Check to see if you have any Local Macmillan Support Groups in your area or a Maggie’s Centre as these folks are amazing.
All the best.
hi
it will get better, I know it feels like the end of the world and obviously she is incurable but, my mother was incurable for five years
it's okay to cry
just not all the time and gradually the crying will give way to practical needs
Thehighlander has given you some good links to follow but it might take you a few days to even think about what the next few days look like yet alone the next months and years.

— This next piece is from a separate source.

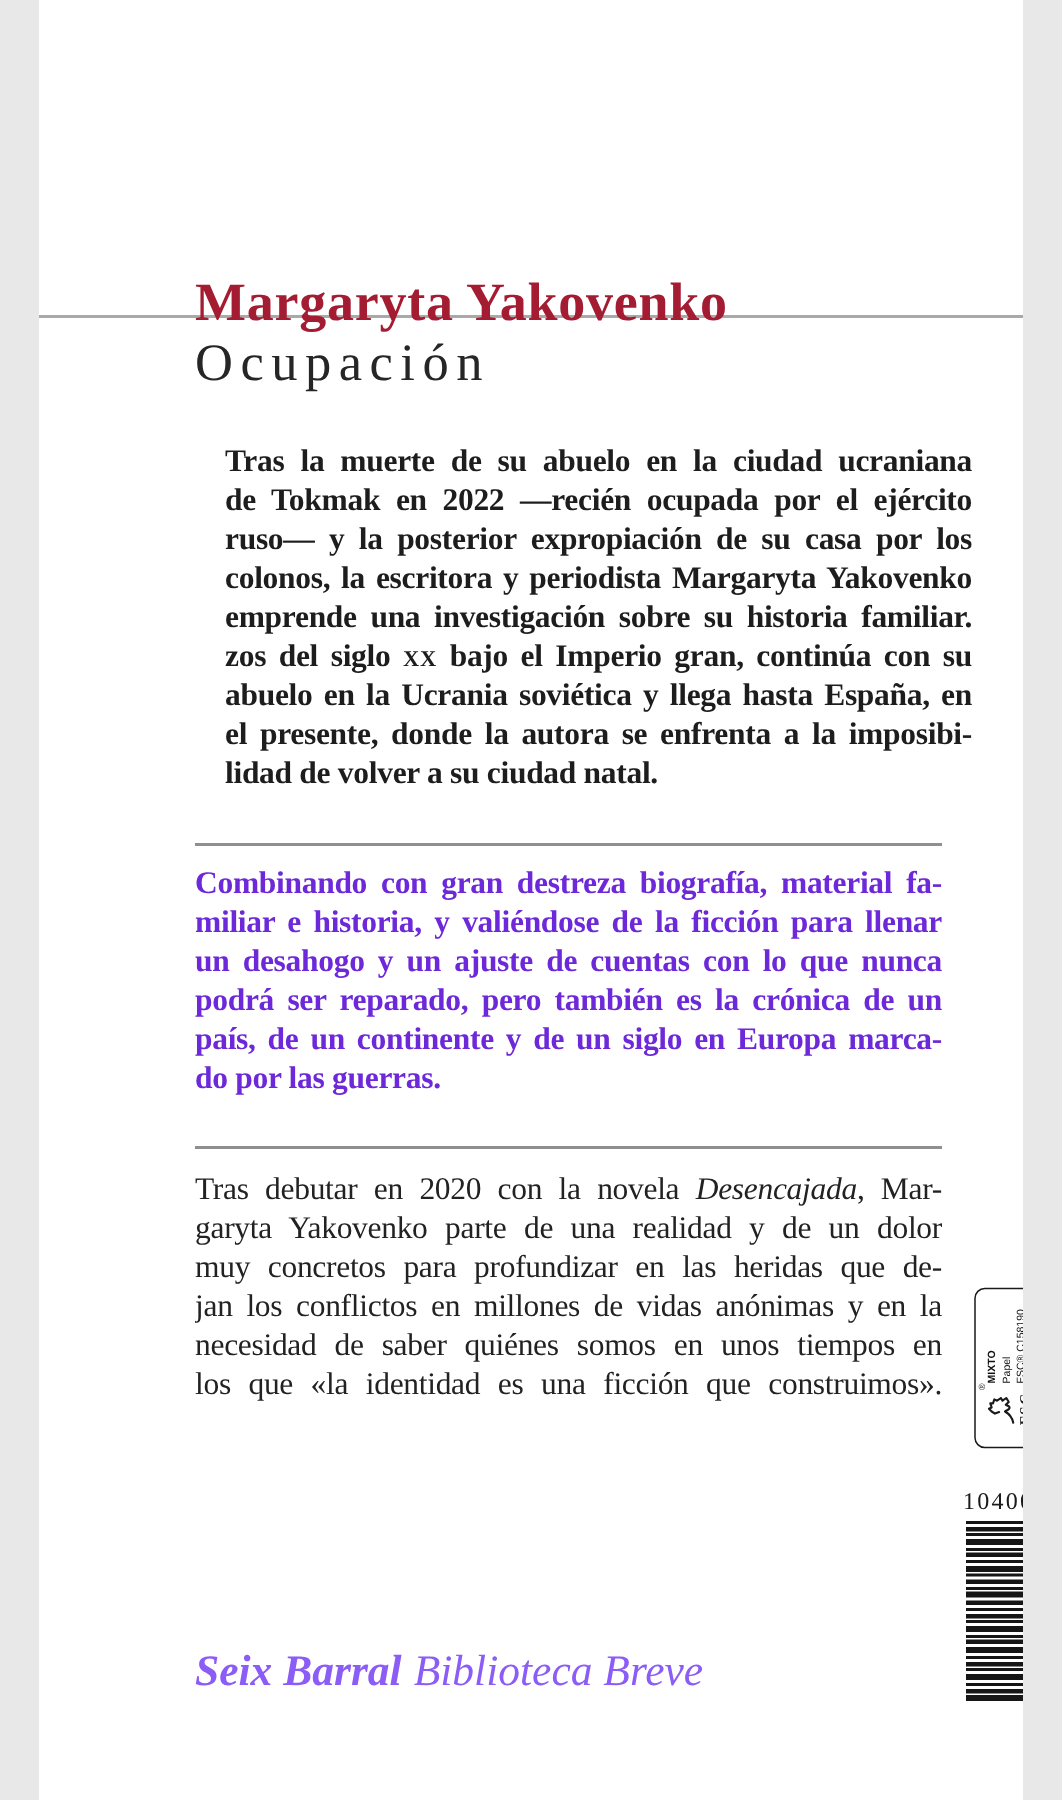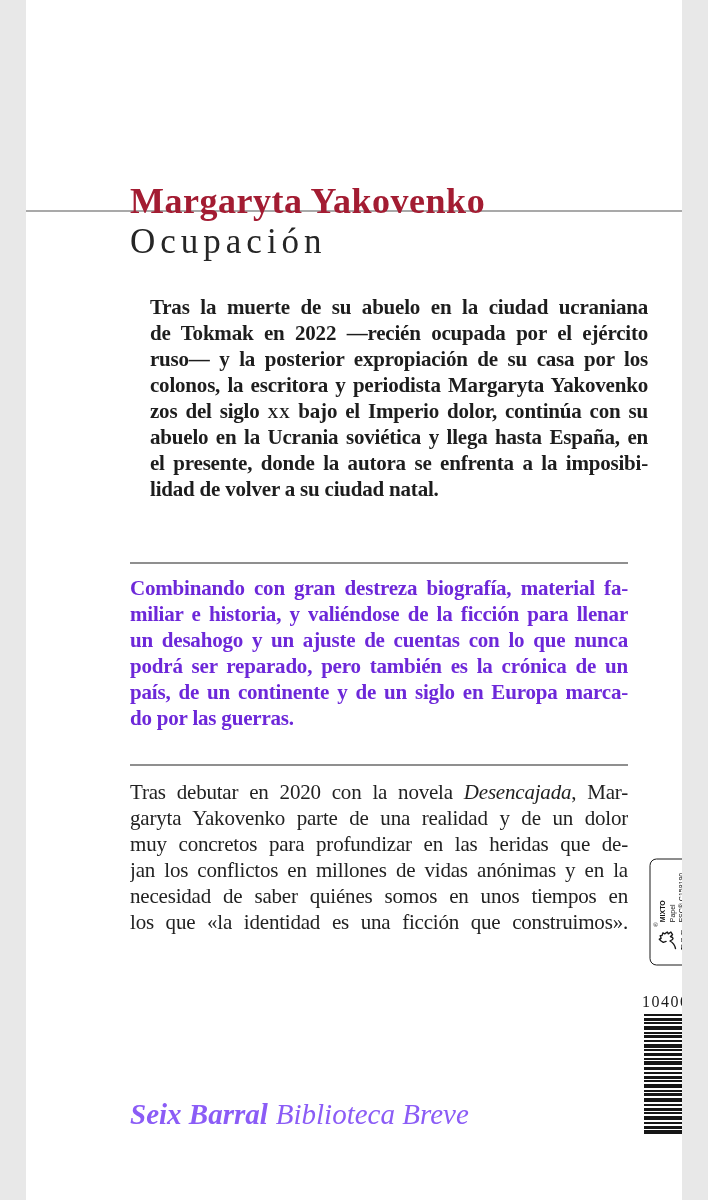"emprende una investigación sobre su" div.line { html: none -> <div><span>emprende una investigación sobre su historia familiar.</span></div> }
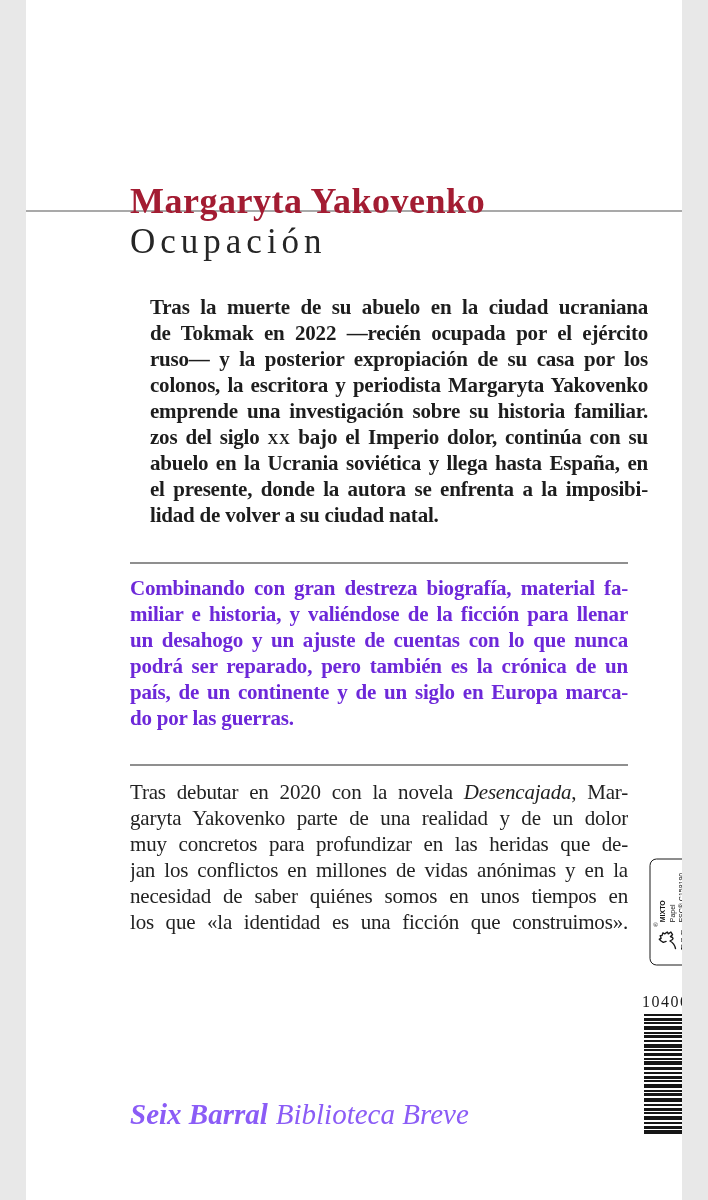"bajo el Imperio dolor, continúa" span { text: dolor -> gran }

We don't deal with our own mortality very well in the UK
Have a look at Billy Connolly's Big Send Off
4:04A City For The Dead - Billy Connolly's Big Send Off - BBC
I'm not sure if that link works but have a dig around on YouTube.
hugs
Carolyn
xxx
real life success stories to remind you that people do survive breast cancer
https://community.macmillan.org.uk/cancer_types/breast-cancer/f/38/t/115457
Dr Peter Harvey
https://www.workingwithcancer.co.uk/wp-content/uploads/2013/03/After-the-treatment-finishes-then-what.pdf
Hi, sorry for joining this conversation a bit late. On the 24th my nan was diagnosed with terminal cancer of the lungs + liver. I know that this may not compare to a mother daughter bond but we are very close. I used to have to hold back tears constantly and as she did not want a time frame it certainly made it feel like every moment would be her last. I do not know if you’ve discussed a time frame or treatment yet, but it was so heart breaking to see her shaved head for the first time. Chemotherapy has done wonders for her along with CBD pills. She had lost a stone from stress with the diagnosis and was already a frail woman at 6.9 stone, but I truly believe CBD pills had saved her life. They help her eat tremendously and relieve lots of the pain. We recently had gotten the best news we could hope for and that she does not need any more treatment for the next 3 months as the chemotherapy has held the cancer from spreading further. What I’m trying to say is, you have no idea what the future will hold, and sometimes that’s a good thing. Your mum could be okay for months to come and I suggest you spend as much time as possible with her and try to come together as family. The next few months will be hard but I can assure you they will get better as you joke about bobble hats and her happy pills, it’s just adjusting to a new normal :) I truly hope your mum will be able to get the best treatment possible and I will make sure to keep you in my thoughts x
much love,
Saf
Hi Saf
I did think about the CPD oil, I didn't know you could get it in pill form but I haven't had much time to do my research, my concern would be it would affect the chemo when and if she takes it. did they give any side affect, I know the chemo would have anyway so maybe it would disguise it.
we haven't had a time scale yet, the hospital will do a biopsy this week to see how aggressive the cancer is, what type of cancer it is and create a treatment plan, they have been brilliant.
I had to come to work today and tell my boss, I broke down. It just suddenly comes out, cant control it which I know is to be expected. but I need to keep my strength up so I can take care of mum.
the difference in her now compared to last week before we took her to the hospital is amazing, she even managed to walk down a flight of stairs and then do the moonwalk at the bottom, shes not lost her strength or sense of humour anyway!!